Perhaps some of his fellow former world champions wish they could achieve such a zen-like state, whether that means settling for a lesser station in F1 or accepting that the glory days are gone and embracing retirement. Elite sportspeople are an intensely driven breed – they have to be to get to the top. But this can sometimes make knowing when to cash in your chips or having the ability to switch off that desperation to win – or as Lewis Hamilton puts it, not to lose – and simply enjoy yourself, impossible.
Take Sebastian Vettel. He’s contemplating moving to Racing Point for its transformation into the Aston Martin team next year. The Racing Point is a fast car and the team has grand ambitions, which ultimately is what he’s buying into. Vettel is asking himself if he has the motivation and the drive, at 33 and after four world titles, to invest at the very least two years of his life, probably more, into a project that could potentially allow him to win more races.
He wouldn’t give a second thought to taking a place at Alfa Romeo, a team that appears to have gentle aspirations to move forward but isn’t looking like emerging as a winning force on a timeline that would suit him.
Martin Brundle asked him this explicitly in an interview for British broadcaster Sky Sports F1. Would he consider taking the Raikkonen path? Vettel’s answer was clear, and aligned with his previous comments about having no interest in racing in F1 to make up the numbers.
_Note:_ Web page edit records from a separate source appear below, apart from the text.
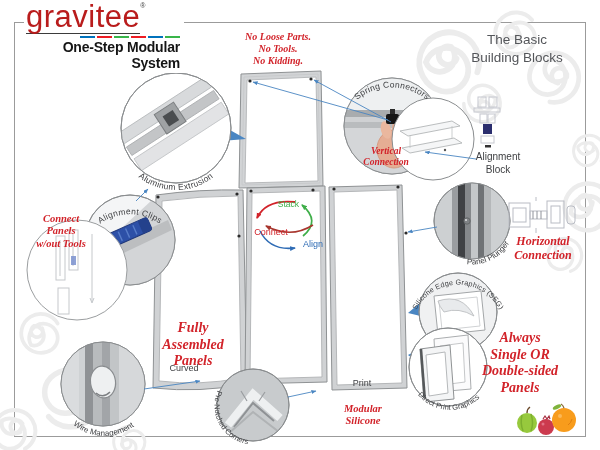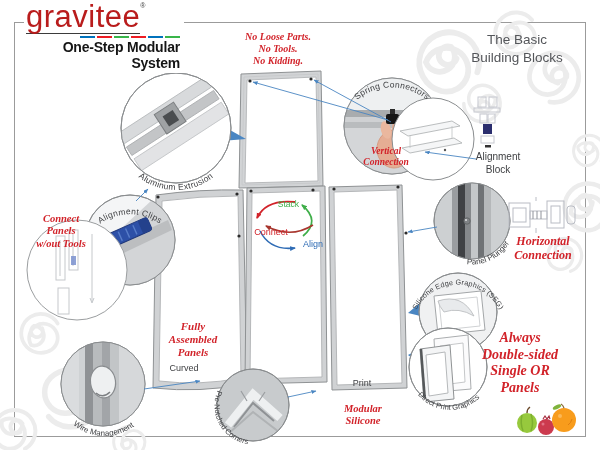--- a/index.html
+++ b/index.html
@@ -398,7 +398,7 @@
     <div>Connection</div>
   </div>
 
-  <div class="txt script" style="left:153px;top:320px;width:80px;font-size:11px;">
+  <div class="txt script" style="left:153px;top:320px;width:80px;font-size:14px;">
     <div>Fully</div>
     <div>Assembled</div>
     <div>Panels</div>

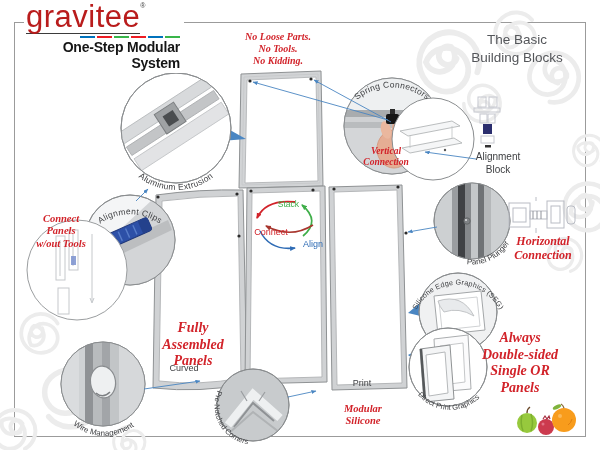--- a/index.html
+++ b/index.html
@@ -406,8 +406,8 @@
 
   <div class="txt script" style="left:468px;top:330px;width:104px;font-size:14px;">
     <div>Always</div>
+    <div>Single OR</div>
     <div>Double-sided</div>
-    <div>Single OR</div>
     <div>Panels</div>
   </div>
 

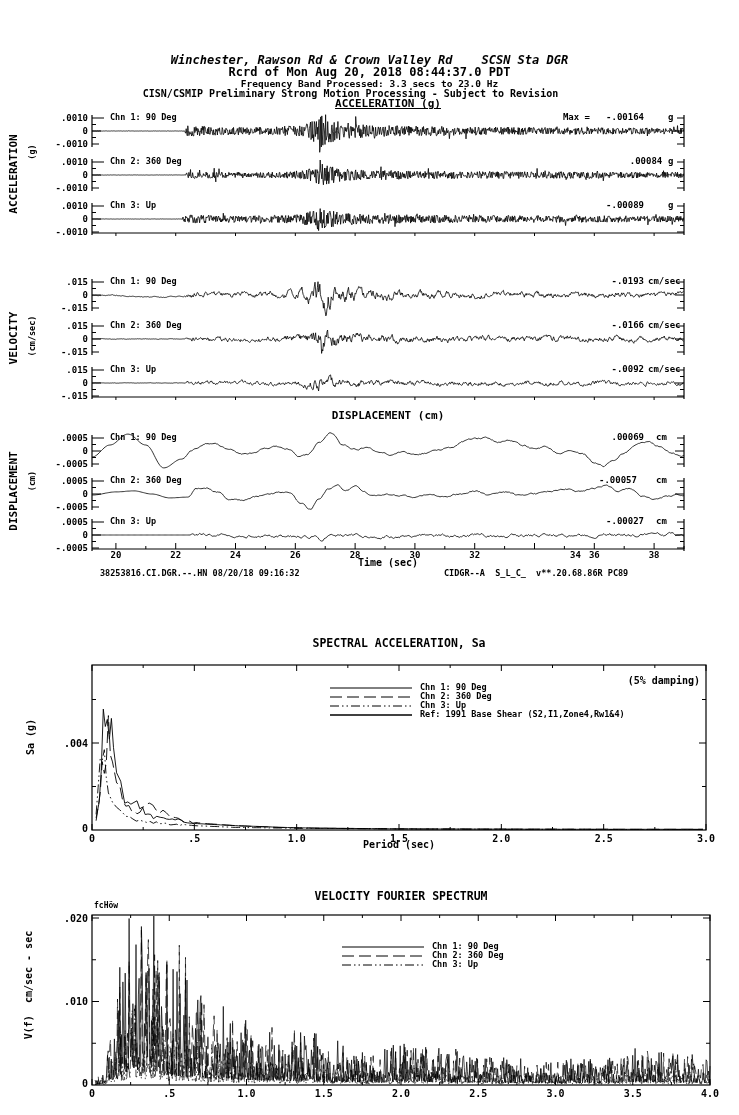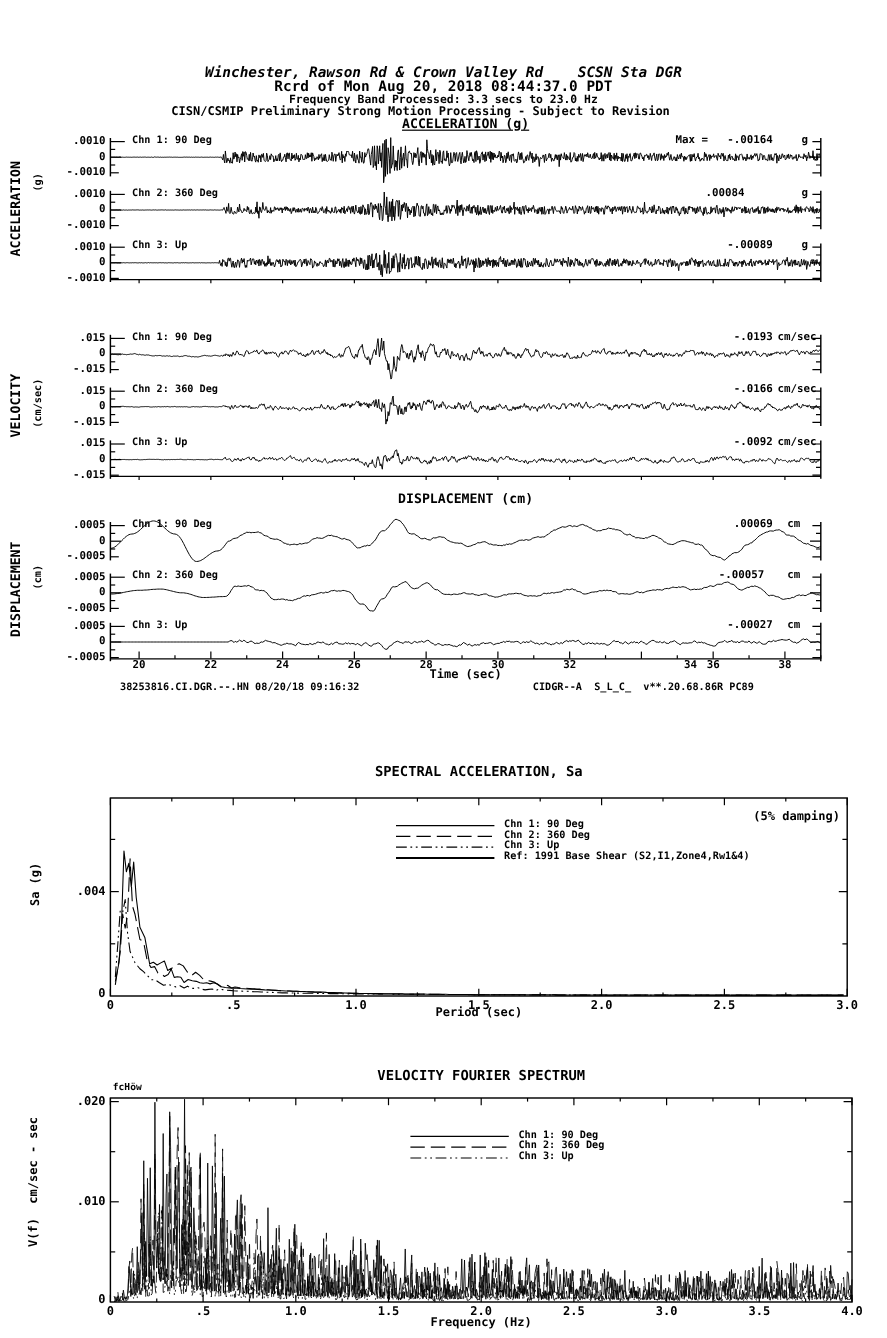--- a/index.html
+++ b/index.html
@@ -304,7 +304,7 @@
     <div class="t" style="left: 42px; top: 171px; font-size: 9px; width: 46px; text-align: right;">0</div>
     <div class="t" style="left: 42px; top: 184px; font-size: 9px; width: 46px; text-align: right;">-.0010</div>
     <div class="t" style="left: 110px; top: 157px; font-size: 8.5px;">Chn 2: 360 Deg</div>
-    <div class="t" style="left: 588px; top: 157px; font-size: 9px; width: 52px; text-align: left;">.00084</div>
+    <div class="t" style="left: 620px; top: 157px; font-size: 9px; width: 52px; text-align: center;">.00084</div>
     <div class="t" style="left: 668px; top: 157px; font-size: 9px;">g</div>
     <div class="t" style="left: 42px; top: 202px; font-size: 9px; width: 46px; text-align: right;">.0010</div>
     <div class="t" style="left: 42px; top: 215px; font-size: 9px; width: 46px; text-align: right;">0</div>

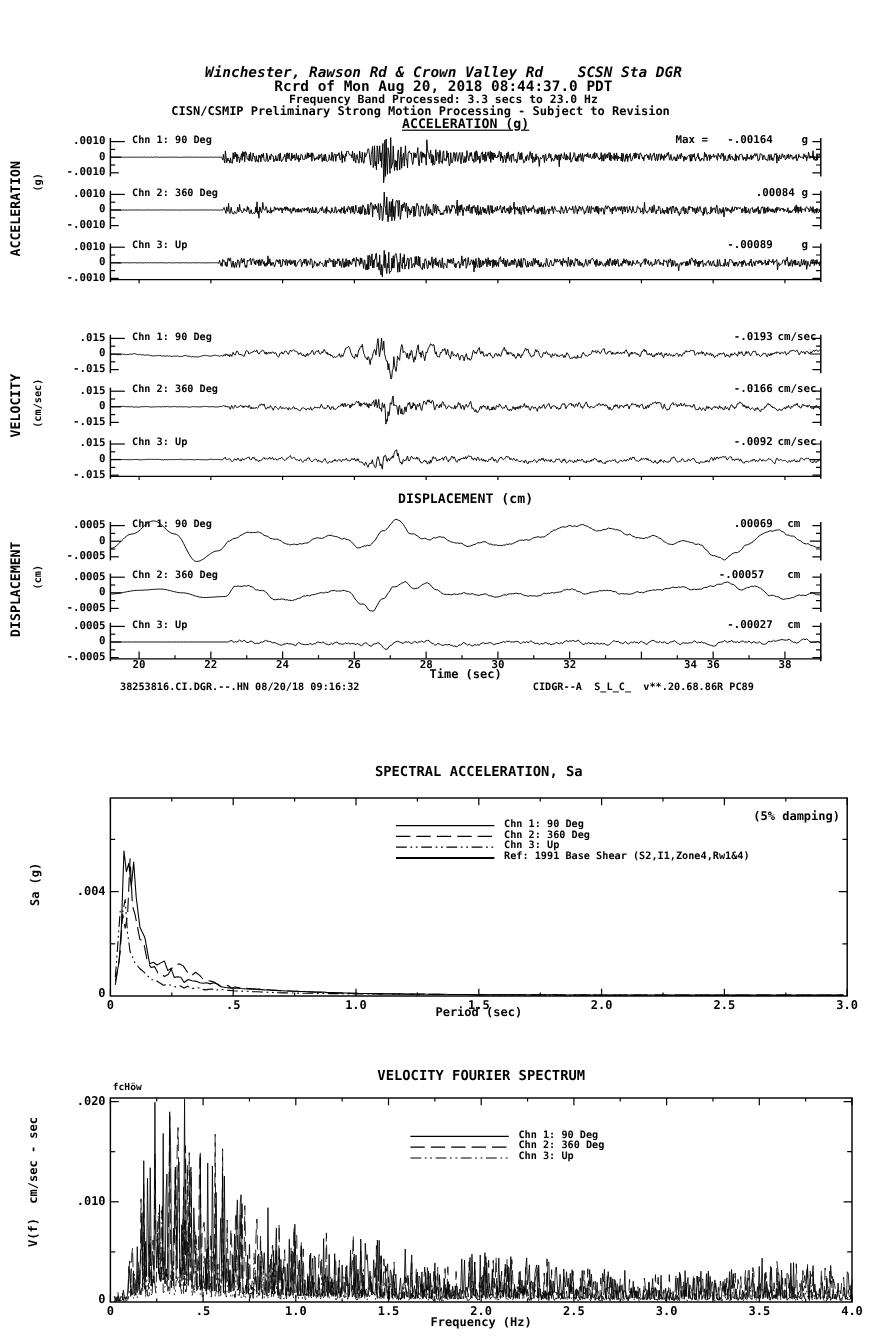--- a/index.html
+++ b/index.html
@@ -292,7 +292,6 @@
   <div class="t" style="left:92px;top:839px;width:614px;text-align:center;font-size:10px;">Period (sec)</div>
   <div class="t" style="left:94px;top:902px;font-size:8px;">fcHöw</div>
   <div class="t rot" style="left:28px;top:985px;font-size:10px;">V(f)  cm/sec - sec</div>
-  <div class="t" style="left:92px;top:1097px;width:618px;text-align:center;font-size:10px;">Frequency (Hz)</div>
 <div class="t" style="left: 42px; top: 114px; font-size: 9px; width: 46px; text-align: right;">.0010</div>
     <div class="t" style="left: 42px; top: 127px; font-size: 9px; width: 46px; text-align: right;">0</div>
     <div class="t" style="left: 42px; top: 140px; font-size: 9px; width: 46px; text-align: right;">-.0010</div>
“I want to win, so I know that, and I think we all know that, at the moment you need to be in a certain car to be able to win,” said Vettel. “That’s probably not on the cards, and then obviously, I have to evaluate whether there’s anything that comes close to that.”
Vettel has to have a realistic shot of winning, if not today then at worst tomorrow, for it to be worth his while. His drive and desire means that success is what matters above all, so even if Racing Point remains at its current level of being able to take top six finishes and the odd podium – perhaps even a victory, with a slice of luck on its side – that won’t be enough.
He might yet also decide to retire. But presumably that insatiable appetite for success makes taking that option profoundly difficult. While Vettel isn’t someone who craves the limelight, he will know you are a long time retired in sport and he wouldn’t be the first to have been unable to find something to fill the hole left by not competing. If he can’t find contentment there, he will have to risk unhappiness by rolling the dice on a Racing Point project that should succeed, but isn’t a sure thing.
The we have Fernando Alonso. He turned his back on Formula 1 at the end of 2018 and, while he criticized the style of F1 and, on signing to come back with Renault next year, talked up the changes drawing him back in, the real problem was lack of opportunity to win.
The day after the announcement he would sit out 2019 was made, I put it to him that he wouldn’t be doing this if he had a competitive car at his disposal. This elicited, briefly, agreement before he returned to his chosen messaging. Alonso perhaps could have accepted F1 was over once it became clear none of the proven top teams wanted him – but he’s gambled on Renault.
Yes, it’s a factory team and yes, the 2022 regulations reset offer an exciting opportunity. But there’s no cast-iron guarantee, and he’ll have to spend next season racing in the upper midfield at best as he waits for the key season to come round. He wants that third world championship and he had to take this drive to have any chance of that happening, but it’s another long shot.